Studio album by Stone Sour
- Released: June 30, 2017
- Recorded: 2017
- Studios: Sphere Studios, North Hollywood, Los Angeles
- Genres: Alternative metal; hard rock;
- Length: 65:14
- Label: Roadrunner
- Producer: Jay Ruston

Stone Sour chronology
| Straight Outta Burbank... (2015) | Hydrograd (2017) | Hello, You Bastards: Live in Reno (2019) |

Singles from Hydrograd
- "Song #3" Released: April 27, 2017; "Fabuless" Released: April 27, 2017; "Rose Red Violent Blue (This Song Is Dumb & So Am I)" Released: September 13, 2017; "St. Marie" Released: April 4, 2018; "Knievel Has Landed" Released: August 23, 2018;

= Hydrograd =

Hydrograd is the sixth studio album by American rock band Stone Sour. Recorded at Sphere Studios in Los Angeles, it is the follow-up to the band's 2012–2013 albums House of Gold & Bones – Part 1 and Part 2. It was released worldwide on June 30, 2017, via Roadrunner Records.

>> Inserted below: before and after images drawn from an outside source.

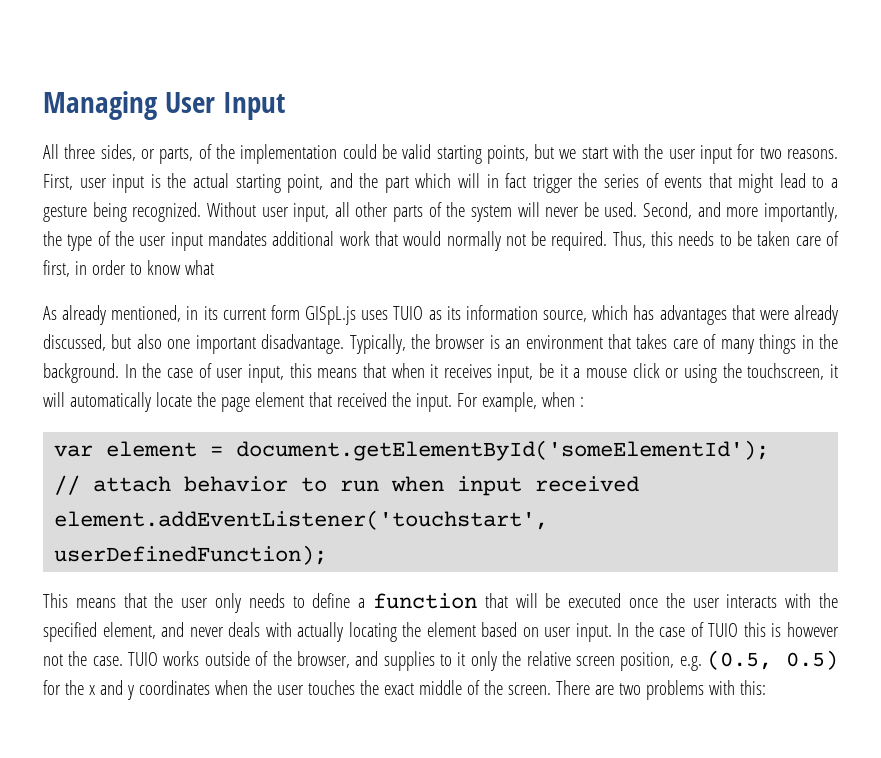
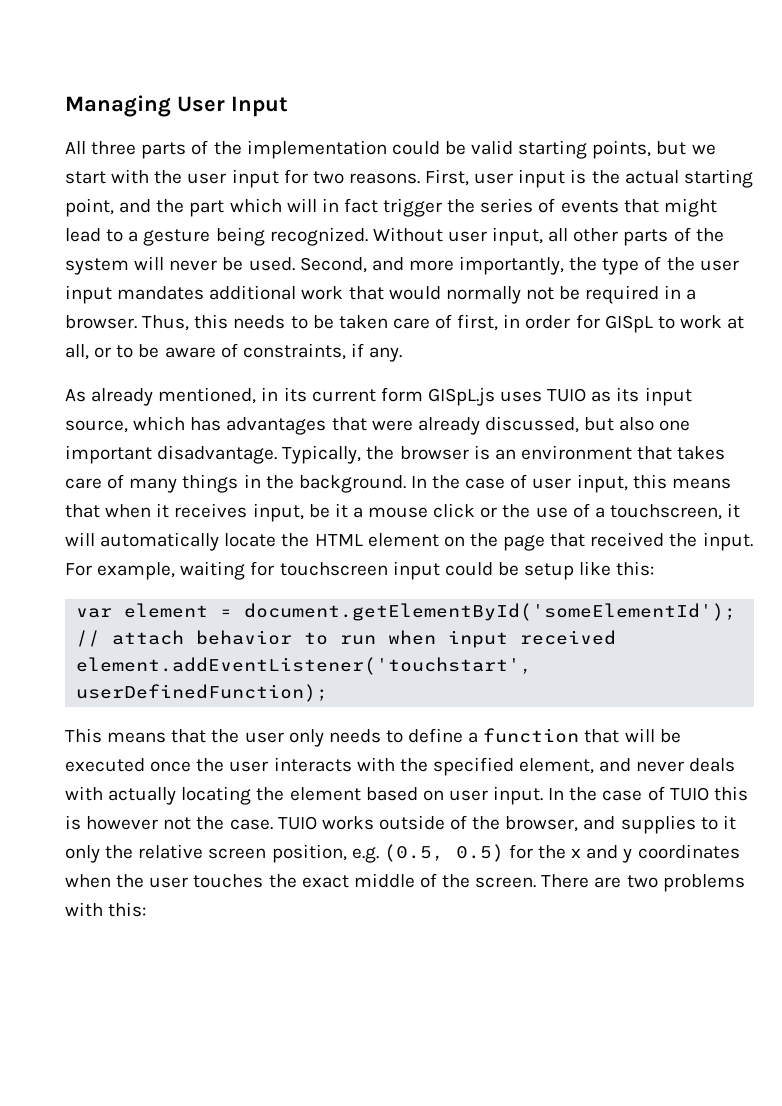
[100,144,194,164] sides, or parts, -> [141,142,187,159] parts
[551,231,608,251] required. -> [585,285,697,304] [65,315,137,329] required in a browser.
[129,260,214,275] to know what -> [575,314,745,333] [65,343,403,362] for GISpL to work at all, or to be aware of constraints, if any.
[465,305,538,320] information -> [644,387,692,406] input
[684,363,742,383] using the -> [502,503,605,518] the use of a
[220,392,304,412] page element -> [314,533,546,551] HTML element on the page
[541,392,584,407] when : -> [180,561,655,580] waiting for touchscreen input could be setup like this:

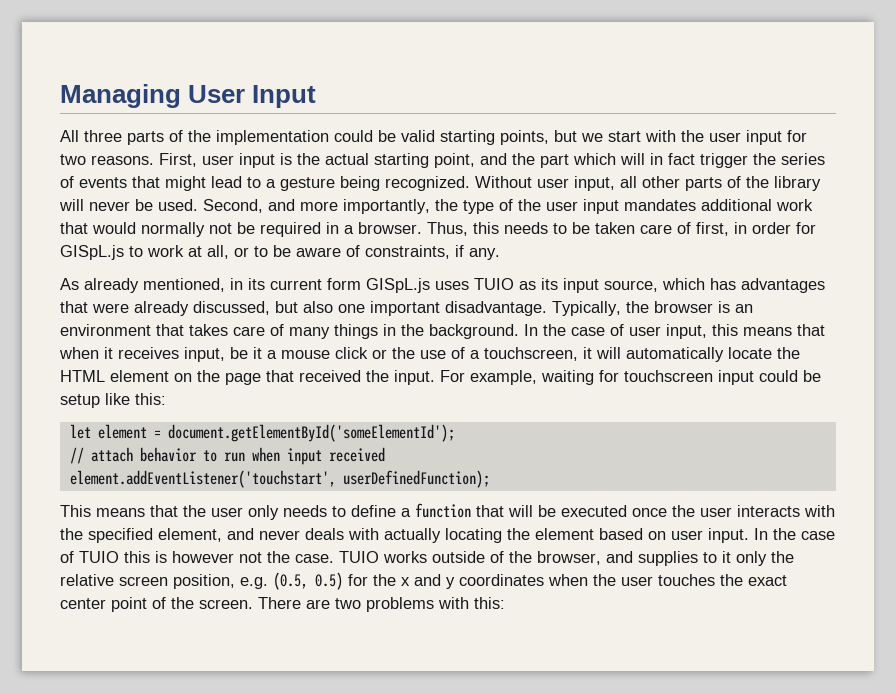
[65,258,129,275] system -> [774,176,821,191] library
[604,315,653,333] GISpL -> [60,245,124,260] GISpL.js
[76,608,113,618] var -> [69,424,91,439] let
[353,873,415,888] middle -> [60,597,147,612] center point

Hydrograd also had a special album premiere with commentary on each song from frontman Corey Taylor on June 29, 2017, on Octane (Sirius XM). Two singles were released in promotion of the album ahead of its release: "Fabuless" and "Song #3". A third single, "Rose Red Violent Blue (This Song Is Dumb & So Am I)", was released on September 13, 2017, and a fourth and fifth, "St. Marie" and "Knievel Has Landed", on April 4 and August 23, 2018. On October 24, 2017, Hydrograd won the award for Hard Rock Album of the Year at the Loudwire Music Awards.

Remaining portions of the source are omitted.